Child Coverage
As health insurance changes take effect, many employees look to keep young adults on their family plans.
Of all the questions swirling around health care reform, and there are many, we've heard from readers on one issue more than any other. When will federal employees be allowed to add their adult children under age 26 to their insurance plan? And what will happen to children who age out of medical coverage before the new rules kick in?
An e-mail from the Office of Personnel Management to federal human resources officers on March 26 outlined the timeline for adopting the new rules on coverage of adult children under the Federal Employees Health Benefits Program. The initial provisions of the Patient Protection and Affordable Care Act will begin to take effect in six months. Among them is the requirement that insurers allow adult children to stay on their parents' health care plan until they turn 26, instead of kicking them off when they turn 22.
When the requirement goes into effect, it will apply only to the new plan year.
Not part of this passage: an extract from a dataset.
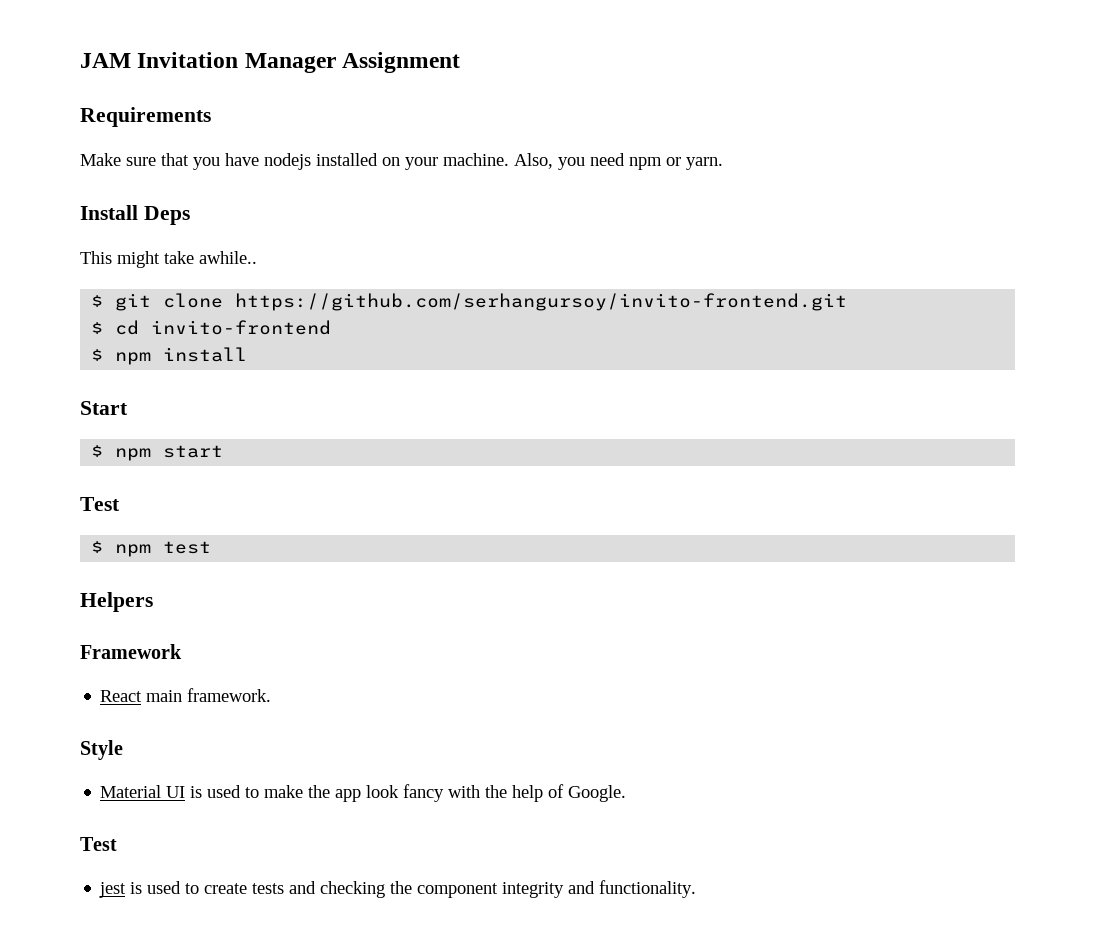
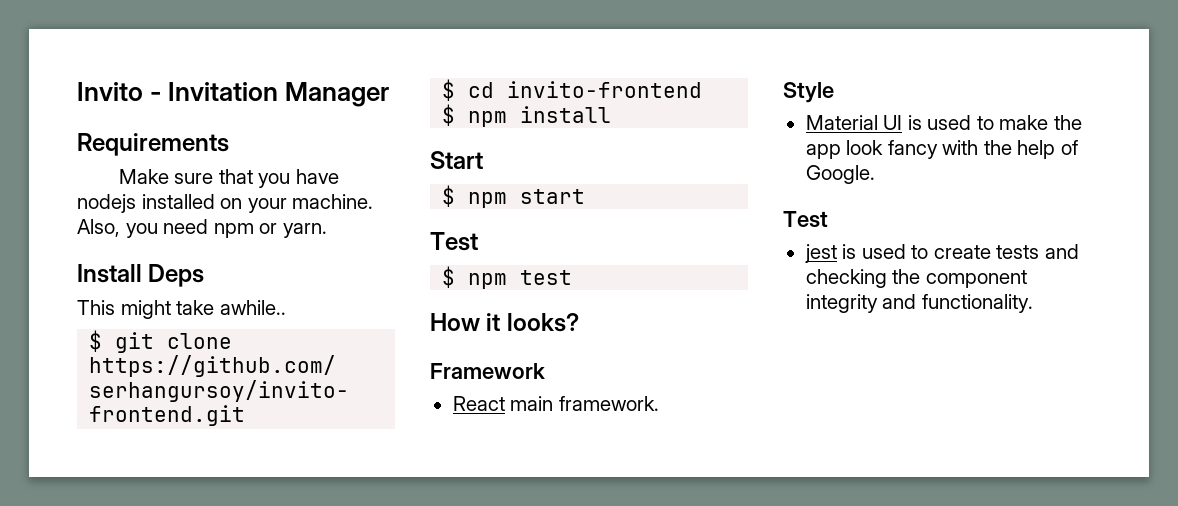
- JAM Invitation Manager Assignment
+ Invito - Invitation Manager
- Helpers
+ How it looks?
Federal employees can start adding their adult children to their coverage, or extending their enrollment, during this year's open season. But those changes won't kick in until Jan. 1, 2011.
Plan participants whose children lost their FEHBP coverage because they aged out of the program will be able to sign them up again during open season, if they are eligible under the new rules. And if their children are covered but are set to age out at the end of the plan year, then employees can do what they've always done -- renew their coverage.
One of the biggest concerns for readers is children who are covered through FEHBP, but will turn 22 before Jan. 1. That's understandable in this economic environment, where jobs are scarce and companies that are hiring might be taking on only part-time or contract workers for whom they do not have to provide benefits.
But an existing federal program could ease some parents' worries. Under the Temporary Continuation of Coverage provisions of FEHBP, children of plan participants can retain their health care coverage for up to 36 months after they turn 22.
To continue coverage under TCC, employees must notify their agency within 60 days after their child's 22nd birthday. Their agency then has 14 days to reach out to the child, who has an additional 60 days to select a health care plan and enroll as an individual member. Those time limits are strict: Only in rare circumstances will benefits offices accept late notifications or plan selections.
As an individual plan member, the child would get billed for the coverage. And it's more expensive to enroll in an individual plan than to continue covering someone under a family plan. But at least an option exists to give federal employees' children access to coverage. For children who will fall off their parents' insurance between now and Jan. 1, the higher cost of an individual plan would be temporary, until they can sign up again for family coverage.
Health care reform is a long and complicated process, one that really only began when the Patient Protection and Affordable Care Act became law. OPM will have to work out how to implement coverage for adult children and many other changes. Even if the new rules don't work perfectly for everyone or line up with critical birthdays, they do offer a four-year reprieve for many federal employees' children as they look for jobs and their own health care coverage.